Change detection outputs:
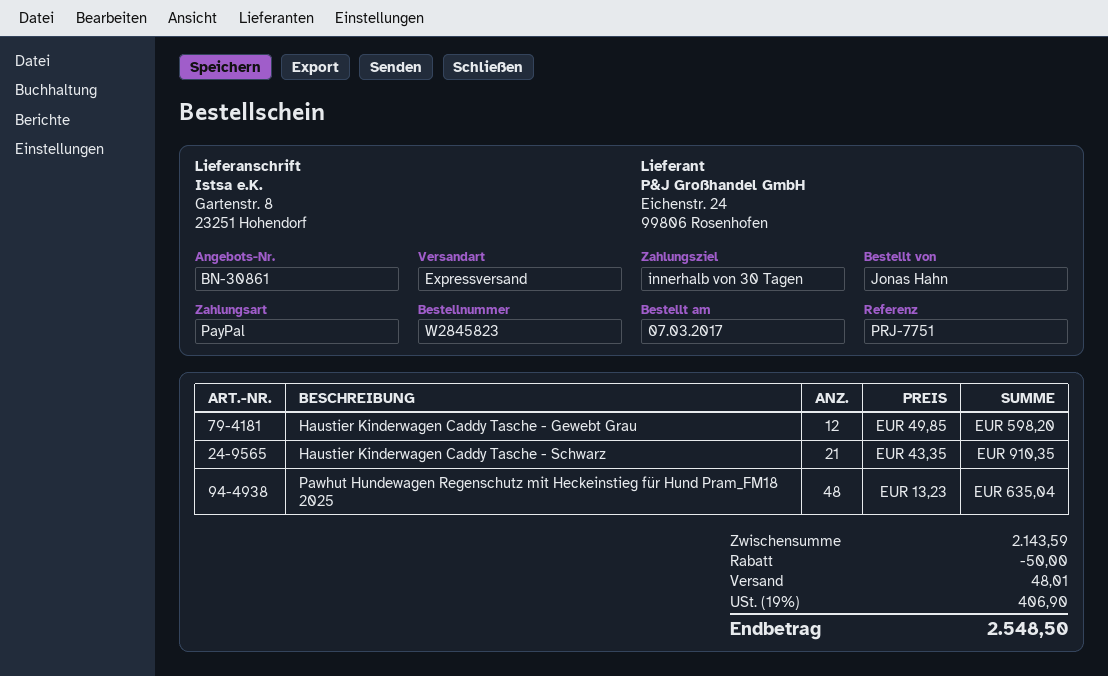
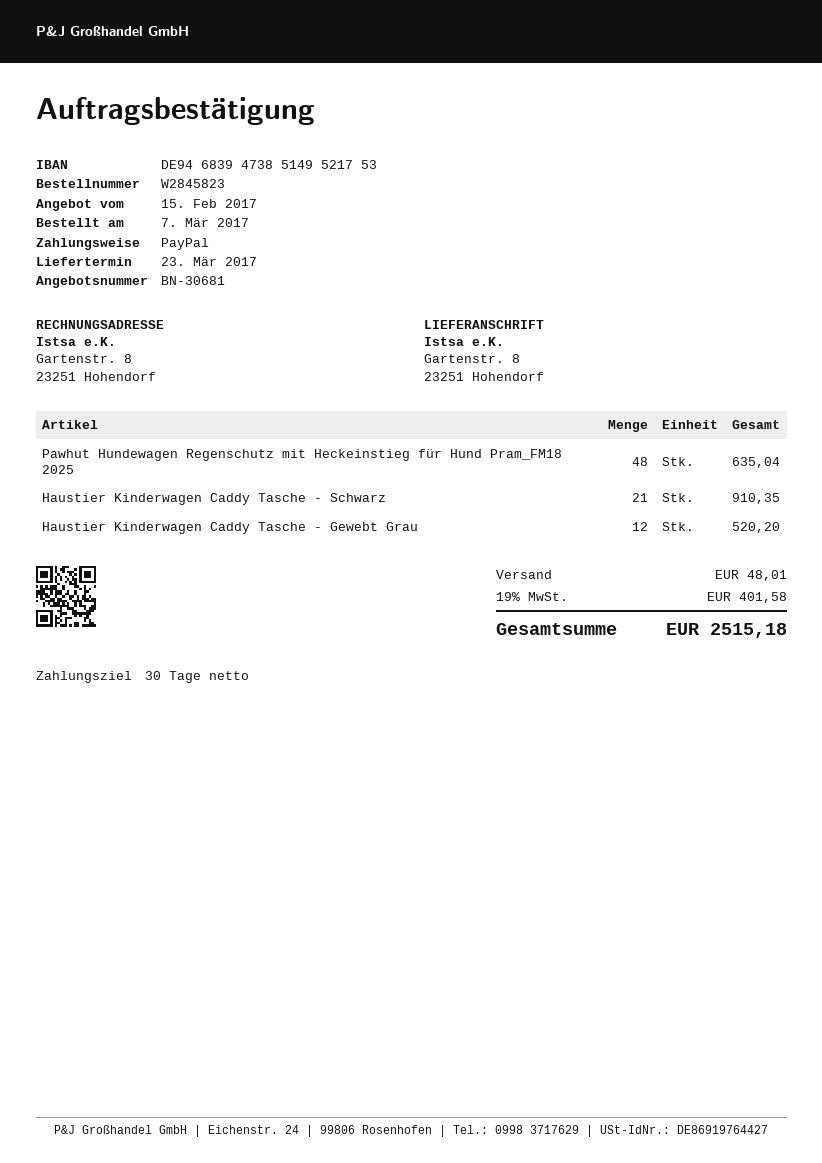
quote number: BN-30861 -> BN-30681
Haustier Kinderwagen Caddy Tasche - Gewebt Grau: 12 for 598.20 -> 12 for 520.20
discount: 50.00 -> none
tax: 19% = 406.90 -> 19% = 401.58
total: 2548.50 -> 2515.18

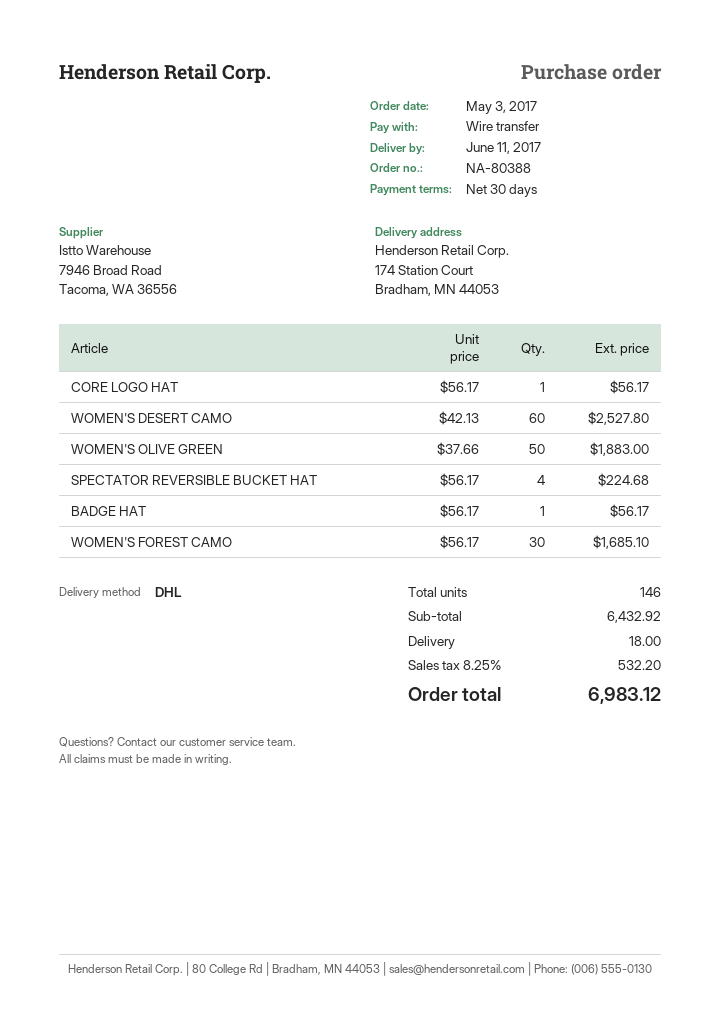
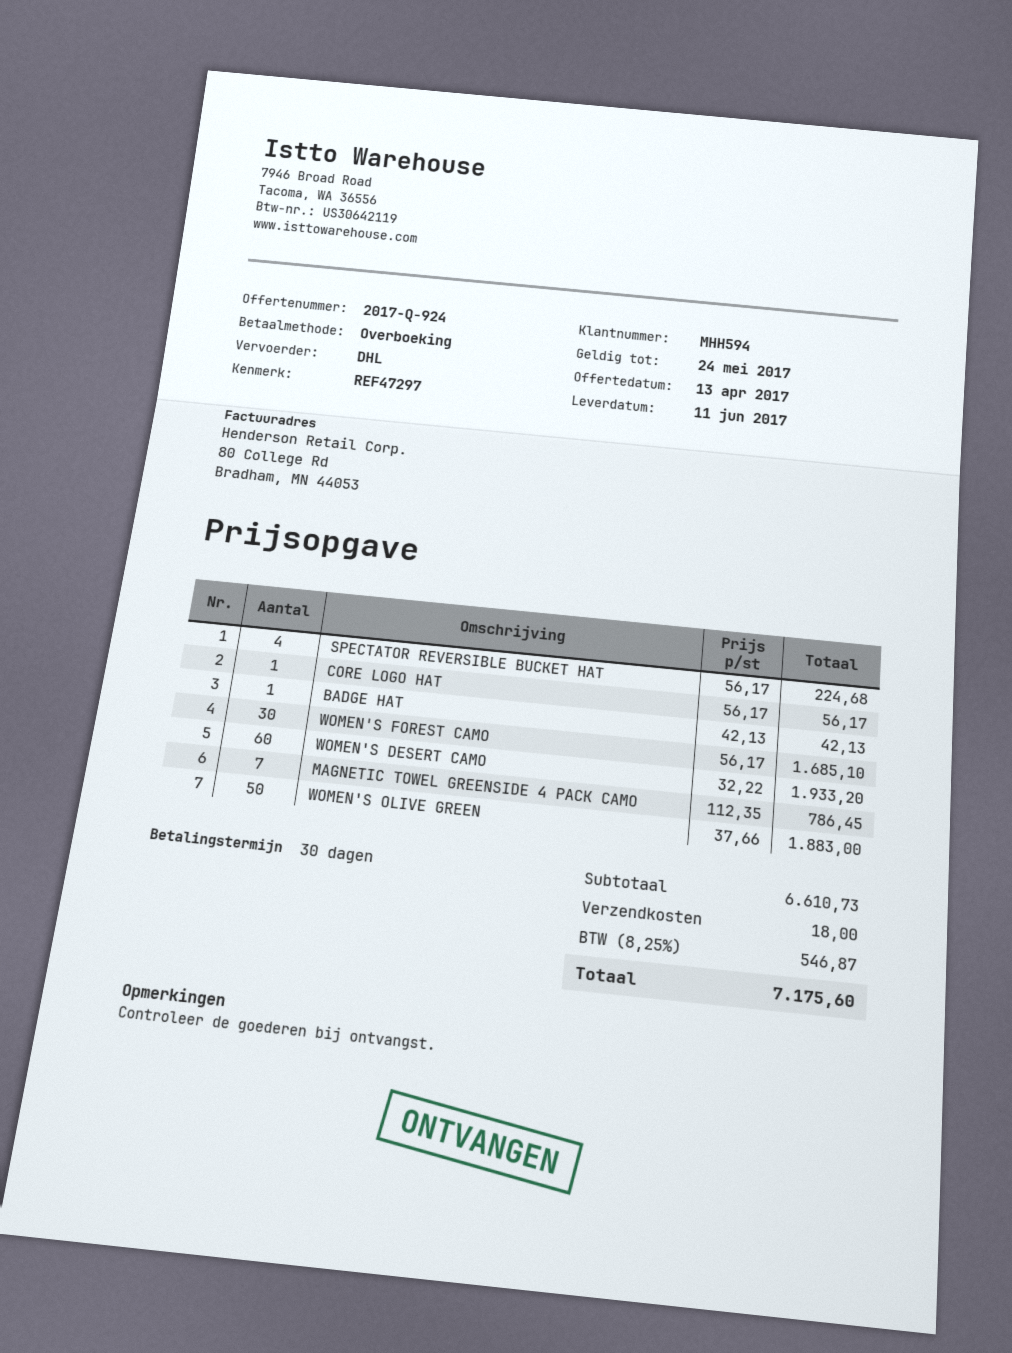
WOMEN'S DESERT CAMO: 60 x 42.13 = 2527.80 -> 60 x 32.22 = 1933.20
BADGE HAT: 1 x 56.17 = 56.17 -> 1 x 42.13 = 42.13
MAGNETIC TOWEL GREENSIDE 4 PACK CAMO: none -> 7 x 112.35 = 786.45
subtotal: 6432.92 -> 6610.73
tax: 8.25% = 532.20 -> 8.25% = 546.87
total: 6983.12 -> 7175.60

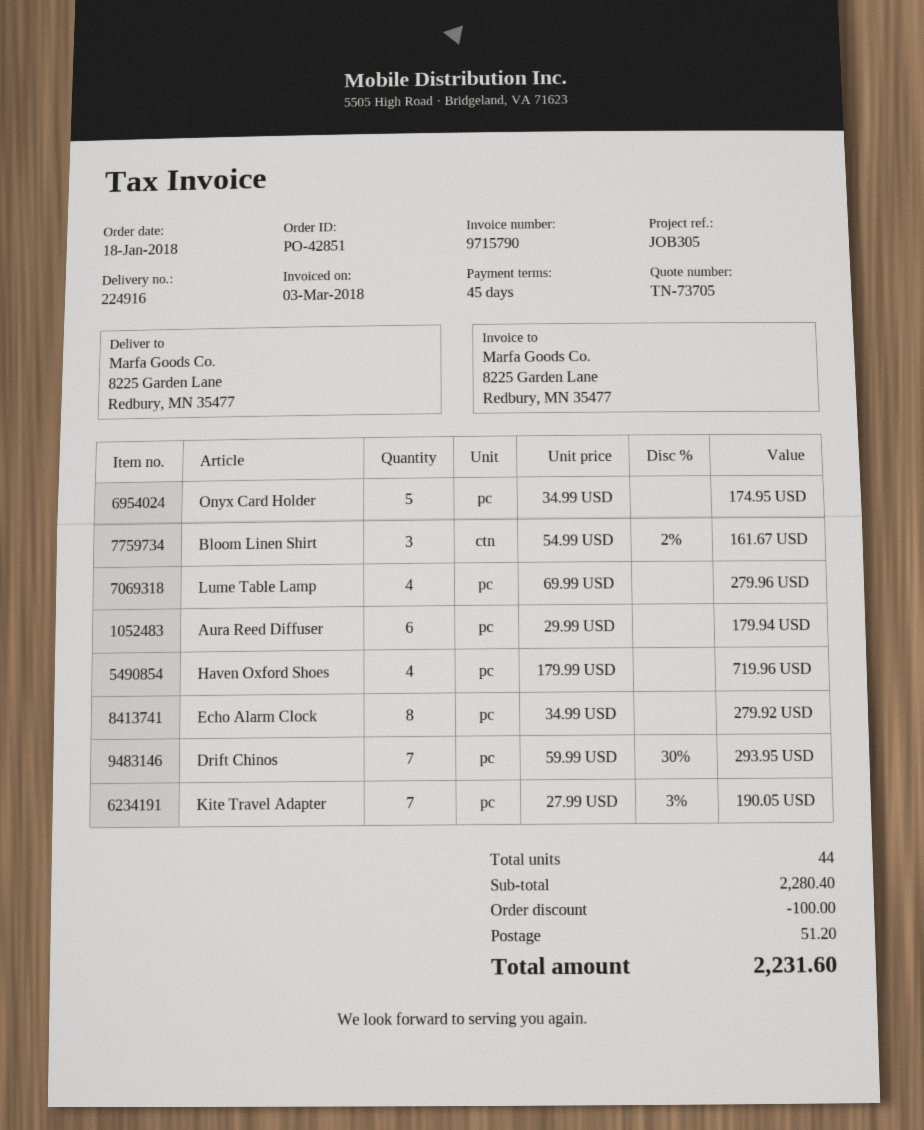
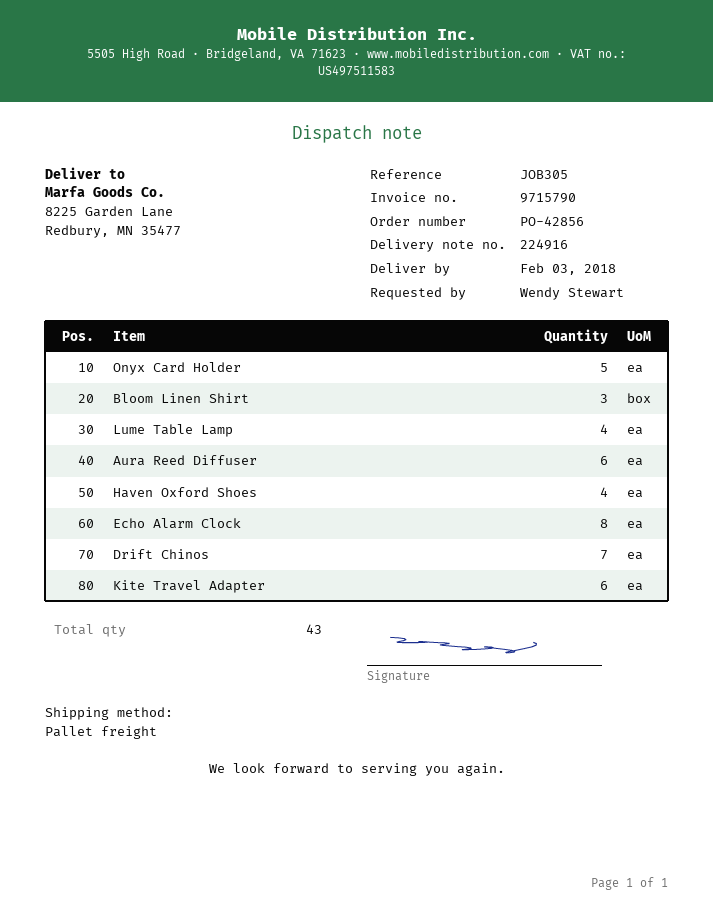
order number: PO-42851 -> PO-42856
Kite Travel Adapter: 7 -> 6
total quantity: 44 -> 43

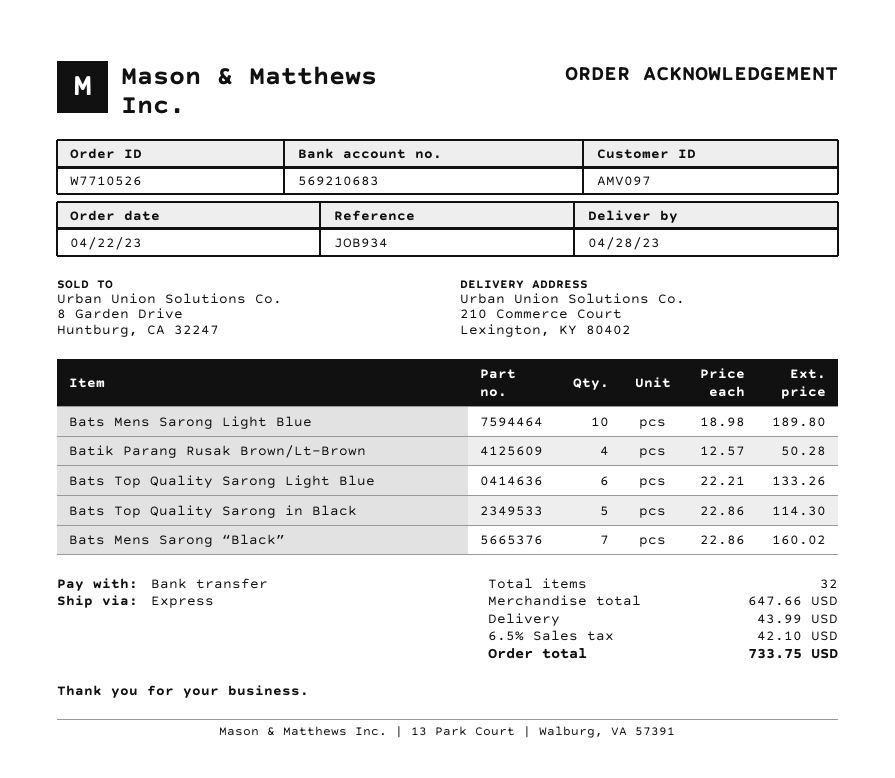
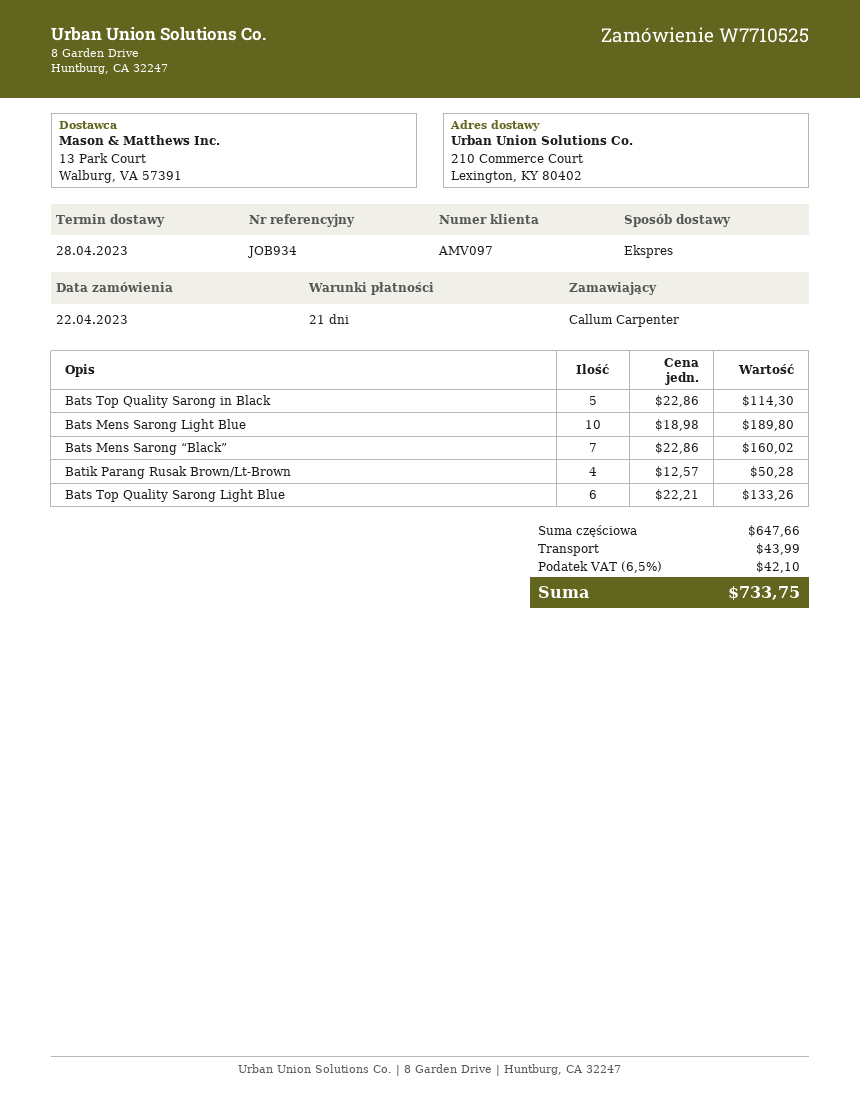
order number: W7710526 -> W7710525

TASK INSTRUCTIONS.
All lines of the entries containing the string "CAMO" must be shown in full.

EXPECTED ANSWER.
WOMEN'S DESERT CAMO: 60 x 42.13 = 2527.80 -> 60 x 32.22 = 1933.20
MAGNETIC TOWEL GREENSIDE 4 PACK CAMO: none -> 7 x 112.35 = 786.45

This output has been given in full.